On Thu, Dec 10, 2009 at 8:44 AM, Jane Stevenson
<[log in to unmask]> wrote:
Hi Chris,
That is interesting. Sounds similar in scale to us - 18,000 descriptions of which the majority are collection-level and several hundred are multi-level. You don't have any problems with the bots following all dynamically generated links within the interface, e.g. for us the refine search links, the hyperlinked index terms, the browse links. My understanding was that this would mean they would effectively be crawling through hundreds of thousands of pages.
cheers,
Jane.
Chris Prom wrote:
Hi Jane,
At the University of Illinois our system has been open to Google and other bots for several years. Over 7,000 collection-level records and several hundered full finding aids are routinely harvested by Google and other bots. Our system is a PHP-driven database application, not static HTML.
We have never run into an issue with server overload. I suspect it would not be a problem for you, since server load is significantly higher to serve up a PHP using our system than it would be to serve up an equivalent page in static HTML.
Best,
Chris Prom
Fulbright Scholar
University of Dundee
United Kingdom
Jane Stevenson wrote:
Hi all,
>>Basically what I'm trying to do is get away from creating static html pages to store on our server and just present the view and print options through xml and xsl.
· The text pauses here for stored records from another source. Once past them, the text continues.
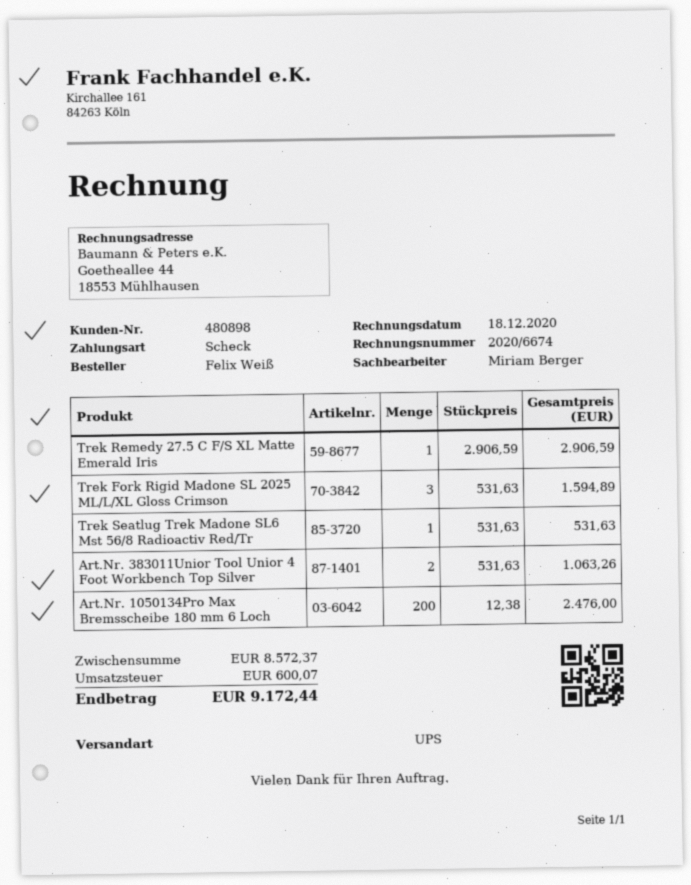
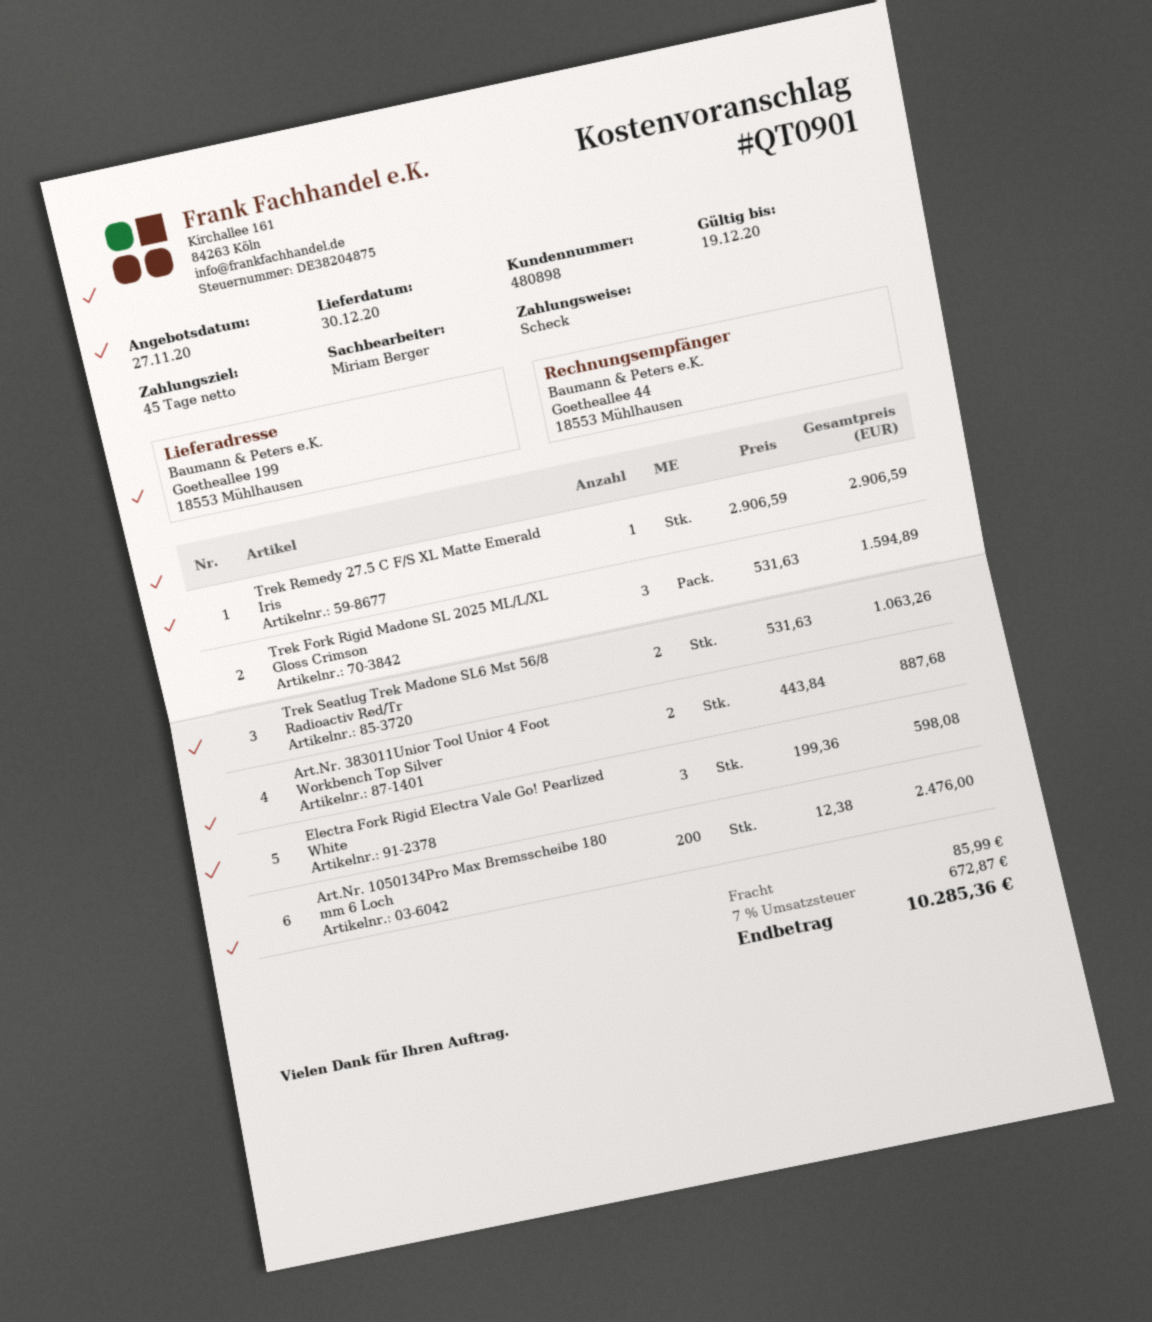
Trek Seatlug Trek Madone SL6 Mst 56/8 Radioactiv Red/Tr: 1 x 531.63 = 531.63 -> 2 x 531.63 = 1063.26
Art.Nr. 383011Unior Tool Unior 4 Foot Workbench Top Silver: 2 x 531.63 = 1063.26 -> 2 x 443.84 = 887.68
Electra Fork Rigid Electra Vale Go! Pearlized White: none -> 3 x 199.36 = 598.08
shipping: none -> 85.99
tax: 600.07 -> 672.87
total: 9172.44 -> 10285.36

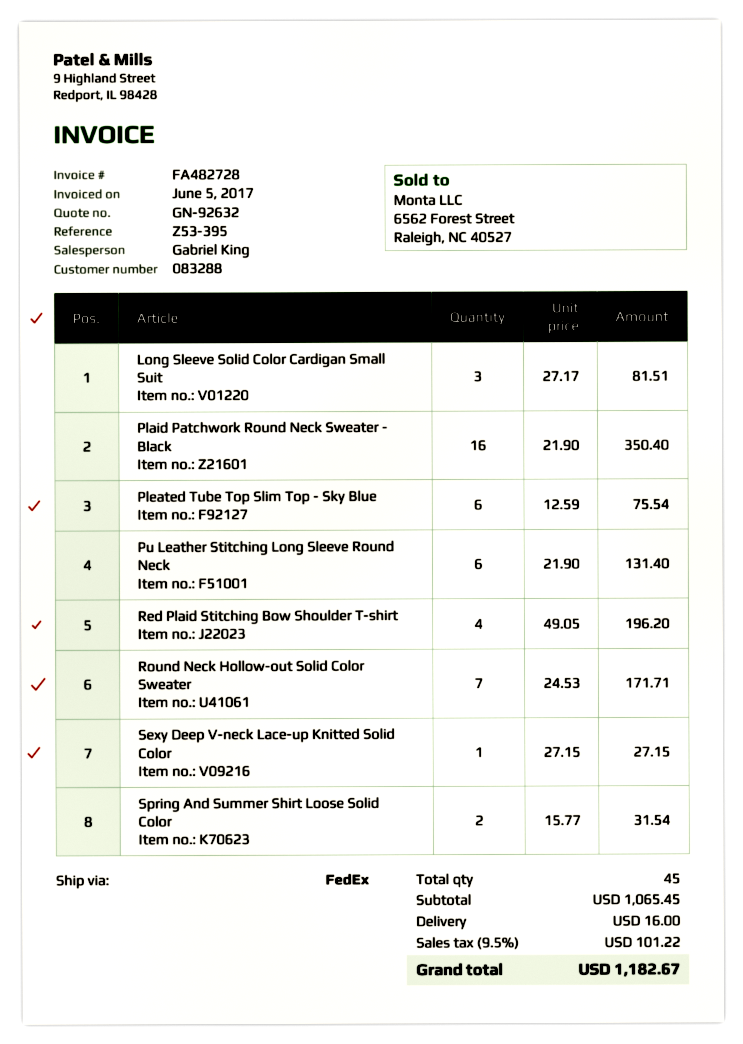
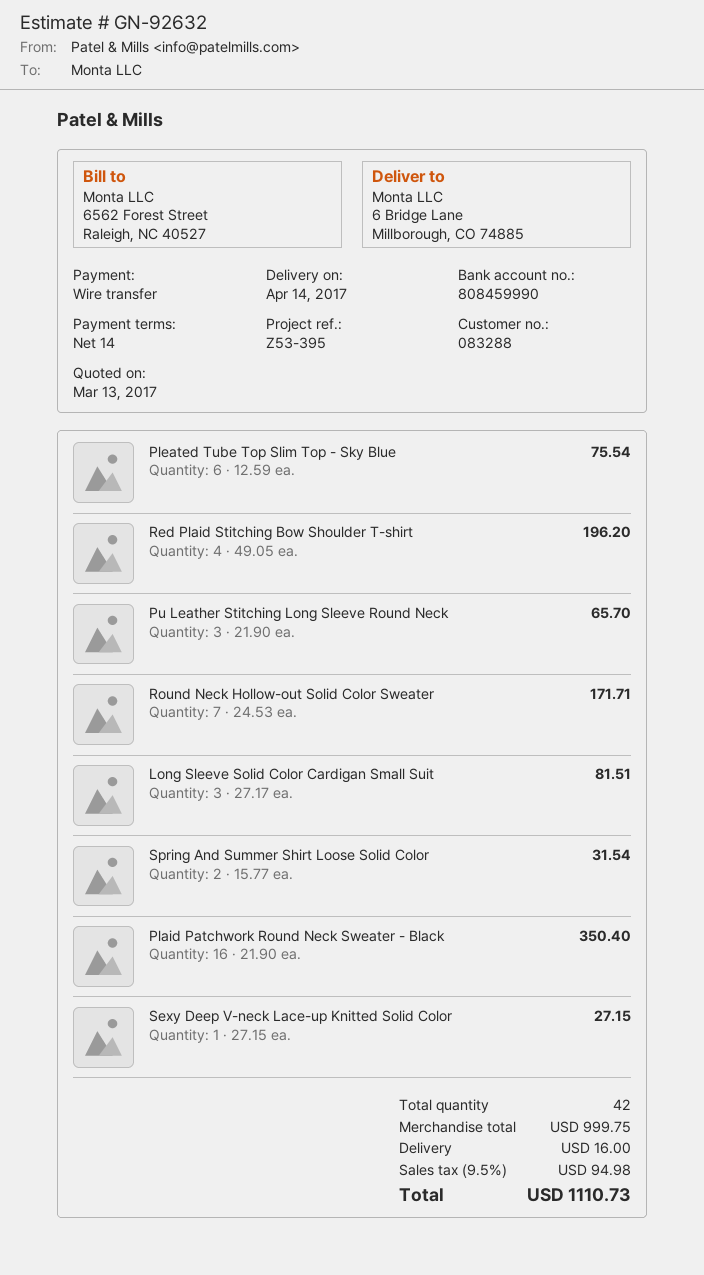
Pu Leather Stitching Long Sleeve Round Neck: 6 x 21.90 = 131.40 -> 3 x 21.90 = 65.70
total quantity: 45 -> 42
subtotal: 1065.45 -> 999.75
tax: 9.5% = 101.22 -> 9.5% = 94.98
total: 1182.67 -> 1110.73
This has prompted me to think about a rather different question - we're actually thinking of creating static html pages in addition to our XSL generated pages because we want our descriptions to be exposed to Google. Alternatively we could create pre-generated searches. We don't just open up our system to robots due to problems with overloading the system. Has anyone had any experience of this kind of thing? It would be useful to get your thoughts.
cheers,
Jane.
**************************************************************
Jane Stevenson
Archives Hub Co-ordinator
Mimas
University of Manchester
Email: [log in to unmask]
http://www.archiveshub.ac.uk